Et comme Hagos se taisait :

— Hagos, ajouta Desta, regarde-moi bien : je suis ton ancien ami Desta, celui que jadis tu mutilas d’abord, pour l’abandonner ensuite…

Épouvanté de cette révélation, l’infortuné se jeta aux pieds du prince et se prosterna en frappant le sol de son front.
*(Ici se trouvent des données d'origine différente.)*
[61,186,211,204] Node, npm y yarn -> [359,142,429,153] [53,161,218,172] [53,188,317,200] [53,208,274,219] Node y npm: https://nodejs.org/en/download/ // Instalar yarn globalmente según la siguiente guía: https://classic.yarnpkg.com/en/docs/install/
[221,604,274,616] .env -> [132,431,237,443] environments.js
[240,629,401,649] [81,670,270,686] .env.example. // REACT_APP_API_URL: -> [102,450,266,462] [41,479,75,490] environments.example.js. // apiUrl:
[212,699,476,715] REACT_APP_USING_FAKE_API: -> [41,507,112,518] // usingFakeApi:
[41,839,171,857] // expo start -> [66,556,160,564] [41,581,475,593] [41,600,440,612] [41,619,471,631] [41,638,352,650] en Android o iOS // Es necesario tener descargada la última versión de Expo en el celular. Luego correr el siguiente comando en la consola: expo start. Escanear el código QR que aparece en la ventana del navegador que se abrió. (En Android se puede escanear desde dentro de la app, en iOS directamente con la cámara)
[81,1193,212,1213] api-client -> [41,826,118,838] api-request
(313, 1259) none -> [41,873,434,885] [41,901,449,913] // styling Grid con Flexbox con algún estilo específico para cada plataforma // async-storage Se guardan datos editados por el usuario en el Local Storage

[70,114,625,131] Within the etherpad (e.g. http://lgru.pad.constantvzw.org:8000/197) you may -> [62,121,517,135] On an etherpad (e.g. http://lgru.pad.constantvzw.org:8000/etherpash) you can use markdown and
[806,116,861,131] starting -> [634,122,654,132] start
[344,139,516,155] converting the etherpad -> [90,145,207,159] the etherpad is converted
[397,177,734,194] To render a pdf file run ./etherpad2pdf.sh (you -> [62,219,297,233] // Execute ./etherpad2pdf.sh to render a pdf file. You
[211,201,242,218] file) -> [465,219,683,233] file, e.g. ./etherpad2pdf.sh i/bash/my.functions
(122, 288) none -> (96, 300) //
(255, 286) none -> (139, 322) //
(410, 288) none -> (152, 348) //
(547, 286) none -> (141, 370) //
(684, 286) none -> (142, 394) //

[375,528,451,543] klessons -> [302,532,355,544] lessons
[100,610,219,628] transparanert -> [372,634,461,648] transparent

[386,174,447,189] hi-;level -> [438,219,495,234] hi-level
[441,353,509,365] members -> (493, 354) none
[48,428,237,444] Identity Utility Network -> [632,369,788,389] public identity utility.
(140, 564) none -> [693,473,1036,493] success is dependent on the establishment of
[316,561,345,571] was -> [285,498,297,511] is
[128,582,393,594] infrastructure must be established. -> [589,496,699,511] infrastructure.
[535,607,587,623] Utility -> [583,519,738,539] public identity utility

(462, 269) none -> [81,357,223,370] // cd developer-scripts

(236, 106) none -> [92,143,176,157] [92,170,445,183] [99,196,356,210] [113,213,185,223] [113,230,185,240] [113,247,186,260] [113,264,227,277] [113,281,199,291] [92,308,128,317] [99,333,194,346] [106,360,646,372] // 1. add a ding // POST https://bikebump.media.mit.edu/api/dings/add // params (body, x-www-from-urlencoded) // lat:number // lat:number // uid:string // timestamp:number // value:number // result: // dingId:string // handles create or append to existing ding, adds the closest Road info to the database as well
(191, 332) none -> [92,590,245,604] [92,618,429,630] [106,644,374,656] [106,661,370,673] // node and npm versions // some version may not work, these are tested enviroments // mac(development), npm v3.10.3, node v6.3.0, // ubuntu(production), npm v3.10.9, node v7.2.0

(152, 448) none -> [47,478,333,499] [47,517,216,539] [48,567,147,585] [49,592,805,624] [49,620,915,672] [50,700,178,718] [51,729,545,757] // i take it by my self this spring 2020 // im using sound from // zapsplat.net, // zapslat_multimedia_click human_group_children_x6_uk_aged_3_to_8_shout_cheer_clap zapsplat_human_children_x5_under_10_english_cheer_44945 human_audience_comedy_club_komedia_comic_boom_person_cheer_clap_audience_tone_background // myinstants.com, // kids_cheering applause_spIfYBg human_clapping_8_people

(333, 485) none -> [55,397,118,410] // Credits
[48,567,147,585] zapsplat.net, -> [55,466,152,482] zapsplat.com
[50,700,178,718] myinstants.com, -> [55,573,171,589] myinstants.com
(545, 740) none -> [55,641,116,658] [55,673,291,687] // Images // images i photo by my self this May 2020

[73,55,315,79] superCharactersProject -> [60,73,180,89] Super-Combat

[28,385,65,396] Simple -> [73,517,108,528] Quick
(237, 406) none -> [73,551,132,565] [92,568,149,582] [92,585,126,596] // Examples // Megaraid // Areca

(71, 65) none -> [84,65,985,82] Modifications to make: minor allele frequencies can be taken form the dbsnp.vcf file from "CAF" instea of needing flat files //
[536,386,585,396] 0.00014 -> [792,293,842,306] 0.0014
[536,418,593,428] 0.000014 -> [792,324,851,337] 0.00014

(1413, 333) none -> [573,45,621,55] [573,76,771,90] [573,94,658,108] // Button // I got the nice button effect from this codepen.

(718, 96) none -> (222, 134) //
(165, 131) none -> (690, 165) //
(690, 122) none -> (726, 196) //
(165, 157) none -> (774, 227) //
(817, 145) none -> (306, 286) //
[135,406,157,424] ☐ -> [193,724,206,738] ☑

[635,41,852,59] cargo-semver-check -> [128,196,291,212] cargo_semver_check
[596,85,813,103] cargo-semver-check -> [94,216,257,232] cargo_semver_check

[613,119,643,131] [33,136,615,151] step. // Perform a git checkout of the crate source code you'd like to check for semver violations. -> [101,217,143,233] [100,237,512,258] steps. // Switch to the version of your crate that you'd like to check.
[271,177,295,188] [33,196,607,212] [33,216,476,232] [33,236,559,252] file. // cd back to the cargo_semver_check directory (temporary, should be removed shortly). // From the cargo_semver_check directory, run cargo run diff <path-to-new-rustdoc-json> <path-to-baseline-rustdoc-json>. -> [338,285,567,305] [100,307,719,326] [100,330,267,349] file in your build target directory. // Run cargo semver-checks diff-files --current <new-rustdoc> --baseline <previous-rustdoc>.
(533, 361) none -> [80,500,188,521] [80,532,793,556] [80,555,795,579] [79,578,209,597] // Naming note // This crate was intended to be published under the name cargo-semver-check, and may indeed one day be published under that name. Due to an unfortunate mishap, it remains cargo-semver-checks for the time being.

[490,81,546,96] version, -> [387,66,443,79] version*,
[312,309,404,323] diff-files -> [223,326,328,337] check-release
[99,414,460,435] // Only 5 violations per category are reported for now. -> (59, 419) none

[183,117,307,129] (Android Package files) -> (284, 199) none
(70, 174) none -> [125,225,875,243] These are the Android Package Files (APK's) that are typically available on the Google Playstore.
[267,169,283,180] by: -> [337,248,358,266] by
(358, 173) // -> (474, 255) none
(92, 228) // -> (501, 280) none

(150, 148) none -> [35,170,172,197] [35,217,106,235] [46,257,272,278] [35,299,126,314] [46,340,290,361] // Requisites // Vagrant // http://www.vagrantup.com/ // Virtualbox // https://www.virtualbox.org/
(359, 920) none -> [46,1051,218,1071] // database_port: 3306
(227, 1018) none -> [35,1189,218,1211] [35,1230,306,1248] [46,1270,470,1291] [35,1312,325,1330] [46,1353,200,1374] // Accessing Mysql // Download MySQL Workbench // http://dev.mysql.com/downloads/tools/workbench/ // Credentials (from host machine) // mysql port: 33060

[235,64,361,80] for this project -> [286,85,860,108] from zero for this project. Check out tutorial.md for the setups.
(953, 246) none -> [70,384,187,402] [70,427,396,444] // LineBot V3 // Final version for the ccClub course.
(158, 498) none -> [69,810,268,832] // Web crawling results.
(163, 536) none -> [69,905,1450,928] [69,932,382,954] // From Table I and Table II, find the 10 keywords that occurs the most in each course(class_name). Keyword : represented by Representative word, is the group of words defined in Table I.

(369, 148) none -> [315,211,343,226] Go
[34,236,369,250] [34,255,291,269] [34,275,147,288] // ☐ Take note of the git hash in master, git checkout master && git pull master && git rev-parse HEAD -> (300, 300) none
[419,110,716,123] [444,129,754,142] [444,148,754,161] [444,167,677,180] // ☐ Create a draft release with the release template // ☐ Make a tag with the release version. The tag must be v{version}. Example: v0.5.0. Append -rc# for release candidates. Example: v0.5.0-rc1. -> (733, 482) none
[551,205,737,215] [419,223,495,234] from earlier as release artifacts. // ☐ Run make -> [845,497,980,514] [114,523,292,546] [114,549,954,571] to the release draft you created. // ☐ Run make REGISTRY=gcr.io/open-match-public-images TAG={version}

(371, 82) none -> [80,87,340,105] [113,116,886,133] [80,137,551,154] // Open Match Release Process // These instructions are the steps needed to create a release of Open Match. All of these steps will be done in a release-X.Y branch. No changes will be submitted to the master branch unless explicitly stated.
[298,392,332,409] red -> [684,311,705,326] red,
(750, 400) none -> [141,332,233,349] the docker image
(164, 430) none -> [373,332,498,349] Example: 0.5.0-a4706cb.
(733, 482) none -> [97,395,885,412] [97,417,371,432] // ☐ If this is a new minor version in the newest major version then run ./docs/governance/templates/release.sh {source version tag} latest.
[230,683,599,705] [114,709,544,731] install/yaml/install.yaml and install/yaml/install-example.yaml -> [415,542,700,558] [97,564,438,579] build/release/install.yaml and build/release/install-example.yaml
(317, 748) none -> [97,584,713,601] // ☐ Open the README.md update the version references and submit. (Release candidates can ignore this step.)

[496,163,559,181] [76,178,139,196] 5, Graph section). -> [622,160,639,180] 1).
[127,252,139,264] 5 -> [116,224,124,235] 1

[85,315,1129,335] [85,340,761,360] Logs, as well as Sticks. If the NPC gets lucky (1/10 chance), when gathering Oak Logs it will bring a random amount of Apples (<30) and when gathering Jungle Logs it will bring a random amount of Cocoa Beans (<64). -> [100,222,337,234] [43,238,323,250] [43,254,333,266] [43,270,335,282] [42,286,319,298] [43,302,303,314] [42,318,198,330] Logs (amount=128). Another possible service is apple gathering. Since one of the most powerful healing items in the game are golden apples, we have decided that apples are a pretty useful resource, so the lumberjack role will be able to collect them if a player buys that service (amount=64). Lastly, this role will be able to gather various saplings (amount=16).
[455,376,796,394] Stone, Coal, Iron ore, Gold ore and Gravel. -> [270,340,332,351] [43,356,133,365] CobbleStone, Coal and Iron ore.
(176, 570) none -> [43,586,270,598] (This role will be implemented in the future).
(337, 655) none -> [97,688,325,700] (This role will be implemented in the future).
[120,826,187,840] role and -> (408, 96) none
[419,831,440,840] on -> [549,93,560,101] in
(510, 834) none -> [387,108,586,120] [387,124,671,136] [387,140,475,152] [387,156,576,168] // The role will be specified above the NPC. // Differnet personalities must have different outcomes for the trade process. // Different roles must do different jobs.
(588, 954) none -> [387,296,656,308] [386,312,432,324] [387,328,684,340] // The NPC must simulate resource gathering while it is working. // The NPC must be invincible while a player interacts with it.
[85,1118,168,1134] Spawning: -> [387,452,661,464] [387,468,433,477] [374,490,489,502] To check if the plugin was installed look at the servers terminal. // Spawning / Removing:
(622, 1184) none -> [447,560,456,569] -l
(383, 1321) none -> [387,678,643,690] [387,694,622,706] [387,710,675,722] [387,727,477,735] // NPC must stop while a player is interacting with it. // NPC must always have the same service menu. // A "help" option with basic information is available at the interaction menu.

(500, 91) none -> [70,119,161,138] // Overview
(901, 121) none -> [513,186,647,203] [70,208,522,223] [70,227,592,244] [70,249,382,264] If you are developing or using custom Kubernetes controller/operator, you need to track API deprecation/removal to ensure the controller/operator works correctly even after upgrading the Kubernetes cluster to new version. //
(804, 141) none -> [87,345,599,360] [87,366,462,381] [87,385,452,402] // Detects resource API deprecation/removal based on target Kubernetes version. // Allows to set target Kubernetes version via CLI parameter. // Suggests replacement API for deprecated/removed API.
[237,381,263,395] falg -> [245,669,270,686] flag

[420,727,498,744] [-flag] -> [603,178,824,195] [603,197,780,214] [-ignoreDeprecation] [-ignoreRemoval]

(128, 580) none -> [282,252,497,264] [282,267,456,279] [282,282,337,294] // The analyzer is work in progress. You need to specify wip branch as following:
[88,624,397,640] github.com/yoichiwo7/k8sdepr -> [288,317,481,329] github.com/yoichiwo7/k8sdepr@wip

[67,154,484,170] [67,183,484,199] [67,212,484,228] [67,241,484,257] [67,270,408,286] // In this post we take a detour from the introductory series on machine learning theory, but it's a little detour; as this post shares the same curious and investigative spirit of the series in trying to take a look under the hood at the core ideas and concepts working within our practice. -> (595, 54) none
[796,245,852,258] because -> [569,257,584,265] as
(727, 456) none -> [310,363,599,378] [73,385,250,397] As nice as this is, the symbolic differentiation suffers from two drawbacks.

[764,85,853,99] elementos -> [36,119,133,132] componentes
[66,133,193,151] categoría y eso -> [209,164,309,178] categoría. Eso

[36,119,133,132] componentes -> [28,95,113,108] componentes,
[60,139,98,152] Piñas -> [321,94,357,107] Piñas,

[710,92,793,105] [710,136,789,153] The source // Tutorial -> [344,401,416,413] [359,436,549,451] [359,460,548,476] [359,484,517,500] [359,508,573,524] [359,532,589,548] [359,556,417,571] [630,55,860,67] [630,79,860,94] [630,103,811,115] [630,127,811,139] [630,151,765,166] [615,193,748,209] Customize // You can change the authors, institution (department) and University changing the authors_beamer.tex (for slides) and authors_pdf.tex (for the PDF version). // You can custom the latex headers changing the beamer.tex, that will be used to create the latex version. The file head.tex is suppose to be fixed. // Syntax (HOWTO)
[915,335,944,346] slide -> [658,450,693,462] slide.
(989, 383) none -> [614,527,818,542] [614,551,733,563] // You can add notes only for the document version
— Relève-toi et rassure-toi, reprit Desta. Si je n’ai pas oublié, j’ai du moins pardonné. Tu le vois, je suis aujourd’hui riche, puissant, heureux… et les heureux ont le cœur ouvert à la clémence. Tu as obéi au vertige dont les angoisses de la misère et de la faim troublaient ton cerveau… L’esprit infernal te souffla alors de mauvais conseils auxquels tu n’aurais jamais auparavant prêté l’oreille, et que, j’en suis sûr, après, tu regrettas amèrement d’avoir suivis. Qu’il ne soit donc plus question du passé… Voici ma main comme gage de réconciliation. Je ne me souviens que de notre première amitié. Si tu le veux, reste ici, ma maison sera la tienne, et ton existence errante pourra s’écouler désormais calme et paisible, sans remords du passé, sans souci de l’avenir, à l’ombre de mon toit…

A ces mots, il frappa trois fois dans ses mains, et deux serviteurs parurent.

— Vous voyez cet homme, leur dit-il ; c’est mon ami, mon frère, et j’entends qu’il soit ici, dès à présent, traité et respecté comme moi-même. Préparez de riches vêtements dont vous l’habillerez ; apprêtez un copieux repas que vous lui servirez…

Hagos, éperdu de surprise, ne trouvait aucune parole à répondre et se laissa docilement emmener, se demandant s’il rêvait ou si cette générosité apparente ne cachait pas un piége… Quelques instants après, revenu de sa stupéfaction, il voyait les ordres de Desta ponctuellement exécutés, et se prenait enfin à croire à la réalité de ce que, jusqu’alors, il n’avait, pour ainsi dire, envisagé qu’au travers des sensations troublées d’un songe.

Durant quelque temps les choses allèrent ainsi, Hagos vivant dans la maison de son ami, respecté de tous à l’égal du maître même, Desta l’entourant des soins prévoyants de son indulgente sollicitude. Las et épuisé de ses dernières luttes avec le sort, le premier s’abandonnait aux paisibles jouissances d’un bien-être imprévu, sans s’inquiéter de son indignité passée ; et le second, heureux d’avoir retrouvé le compagnon de sa jeunesse, pour toute vengeance ouvrait son âme à la joie de le combler de bienfaits.